Michel-Ange hurle. C'est la septième fois qu'on le torture. On lui applique un fer rouge sur les jambes ; la douleur l'empêche de sentir l'odeur de la chair brûlée. On lui arrache l'extrémité d'un sein, des lambeaux de peau sur les cuisses, sur les épaules, avec une pince ; on lui brise le bras gauche à l'aide d'un marteau. Il s'évanouit.

On le ranime en lui lançant des seaux d'eau glacée. Il geint.

Il implore Dieu et ses tortionnaires.

Il souhaite mourir ; on ne le laisse pas mourir ; l'inquisiteur verse de l'acide sur ses plaies, il hurle de nouveau, son corps n'est qu'une immense crampe, un arc tendu de souffrance.

Il ne parvient plus à gémir, il est aveugle, tout est noir, mal, bourdonnement.

Le lendemain on le porte au bûcher, sur une place envahie par la foule, une foule pleine de haine, heureuse d'assister au supplice, qui crie des vivats au bourreau.

Il est pris de peur, la peur panique de la douleur et de la mort quand on approche le brandon et qu'il entend crépiter les flammes sous lui, il va brûler, il brûle, le vacarme du brasier couvre ses hurlements désespérés.
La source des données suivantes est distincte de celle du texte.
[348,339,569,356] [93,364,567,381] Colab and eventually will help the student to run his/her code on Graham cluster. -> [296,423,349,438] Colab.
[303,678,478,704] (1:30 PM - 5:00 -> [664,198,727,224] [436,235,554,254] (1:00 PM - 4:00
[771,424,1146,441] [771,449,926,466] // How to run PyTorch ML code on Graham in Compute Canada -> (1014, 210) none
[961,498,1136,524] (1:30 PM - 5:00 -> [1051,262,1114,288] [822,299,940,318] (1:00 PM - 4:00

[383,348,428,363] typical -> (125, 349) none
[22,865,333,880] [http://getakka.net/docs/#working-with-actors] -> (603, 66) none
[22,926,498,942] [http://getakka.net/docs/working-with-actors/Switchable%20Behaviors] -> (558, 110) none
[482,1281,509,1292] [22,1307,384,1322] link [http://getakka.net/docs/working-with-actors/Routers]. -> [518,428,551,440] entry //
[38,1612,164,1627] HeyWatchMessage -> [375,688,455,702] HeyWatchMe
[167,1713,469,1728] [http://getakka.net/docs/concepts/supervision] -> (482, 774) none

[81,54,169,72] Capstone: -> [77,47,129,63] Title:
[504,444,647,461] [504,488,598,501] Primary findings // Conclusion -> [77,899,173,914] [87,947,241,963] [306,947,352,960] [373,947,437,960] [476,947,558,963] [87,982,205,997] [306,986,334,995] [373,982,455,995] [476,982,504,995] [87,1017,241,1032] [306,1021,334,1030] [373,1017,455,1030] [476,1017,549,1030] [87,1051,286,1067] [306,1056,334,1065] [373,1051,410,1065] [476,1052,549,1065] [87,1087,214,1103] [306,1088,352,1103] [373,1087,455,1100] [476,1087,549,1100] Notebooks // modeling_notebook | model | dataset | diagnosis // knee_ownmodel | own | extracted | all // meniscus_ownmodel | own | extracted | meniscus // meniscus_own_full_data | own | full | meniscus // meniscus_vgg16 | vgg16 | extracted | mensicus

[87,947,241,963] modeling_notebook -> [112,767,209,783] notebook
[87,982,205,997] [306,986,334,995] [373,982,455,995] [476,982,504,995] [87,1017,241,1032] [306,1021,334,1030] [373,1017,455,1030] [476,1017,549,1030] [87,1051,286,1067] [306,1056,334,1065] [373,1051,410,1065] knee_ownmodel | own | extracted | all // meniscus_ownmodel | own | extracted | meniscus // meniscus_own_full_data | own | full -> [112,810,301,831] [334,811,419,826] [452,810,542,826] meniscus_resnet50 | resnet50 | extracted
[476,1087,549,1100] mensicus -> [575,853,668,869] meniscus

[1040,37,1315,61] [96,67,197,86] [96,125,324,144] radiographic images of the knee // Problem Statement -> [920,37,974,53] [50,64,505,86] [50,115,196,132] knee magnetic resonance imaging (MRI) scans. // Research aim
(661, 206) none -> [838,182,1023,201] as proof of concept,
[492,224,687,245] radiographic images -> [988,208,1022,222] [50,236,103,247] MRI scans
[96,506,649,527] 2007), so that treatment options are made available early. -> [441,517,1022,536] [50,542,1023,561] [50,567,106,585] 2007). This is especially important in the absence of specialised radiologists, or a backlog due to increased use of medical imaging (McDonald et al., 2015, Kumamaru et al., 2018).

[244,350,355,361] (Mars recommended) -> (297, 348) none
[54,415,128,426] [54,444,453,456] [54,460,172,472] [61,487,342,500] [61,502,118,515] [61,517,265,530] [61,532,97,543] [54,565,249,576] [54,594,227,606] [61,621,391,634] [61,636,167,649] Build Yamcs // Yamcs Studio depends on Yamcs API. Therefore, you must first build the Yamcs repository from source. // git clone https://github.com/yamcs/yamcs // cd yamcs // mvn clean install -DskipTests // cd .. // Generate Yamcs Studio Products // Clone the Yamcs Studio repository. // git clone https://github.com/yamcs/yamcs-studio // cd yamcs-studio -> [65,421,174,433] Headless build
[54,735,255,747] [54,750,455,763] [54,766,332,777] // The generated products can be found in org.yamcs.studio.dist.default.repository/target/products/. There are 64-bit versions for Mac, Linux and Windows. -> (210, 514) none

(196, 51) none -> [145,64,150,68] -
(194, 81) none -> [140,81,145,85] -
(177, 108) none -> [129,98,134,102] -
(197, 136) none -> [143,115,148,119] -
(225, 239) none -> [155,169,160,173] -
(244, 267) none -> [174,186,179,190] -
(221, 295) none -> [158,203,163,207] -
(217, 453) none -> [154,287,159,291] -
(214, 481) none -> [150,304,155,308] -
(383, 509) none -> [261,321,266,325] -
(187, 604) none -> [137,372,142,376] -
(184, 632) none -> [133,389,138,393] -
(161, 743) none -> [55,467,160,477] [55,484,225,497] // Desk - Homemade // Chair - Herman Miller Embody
Il se réveille, en sueur, la bouche sèche, avant que l'on ne jette ses cendres dans l'Arno. Il y a longtemps qu'il n'avait pas rêvé de Savonarole. Depuis près de dix ans, la mort du prêcheur le rattrape de temps en temps, son visage dilaté par la chaleur dans un immense cri inaudible, ses yeux bouillants qui explosent, ses mains tendues où les os apparaissent sous la peau.

Michel-Ange frémit ; il scrute la nuit et inspire désespérément, comme pour avaler de la lumière.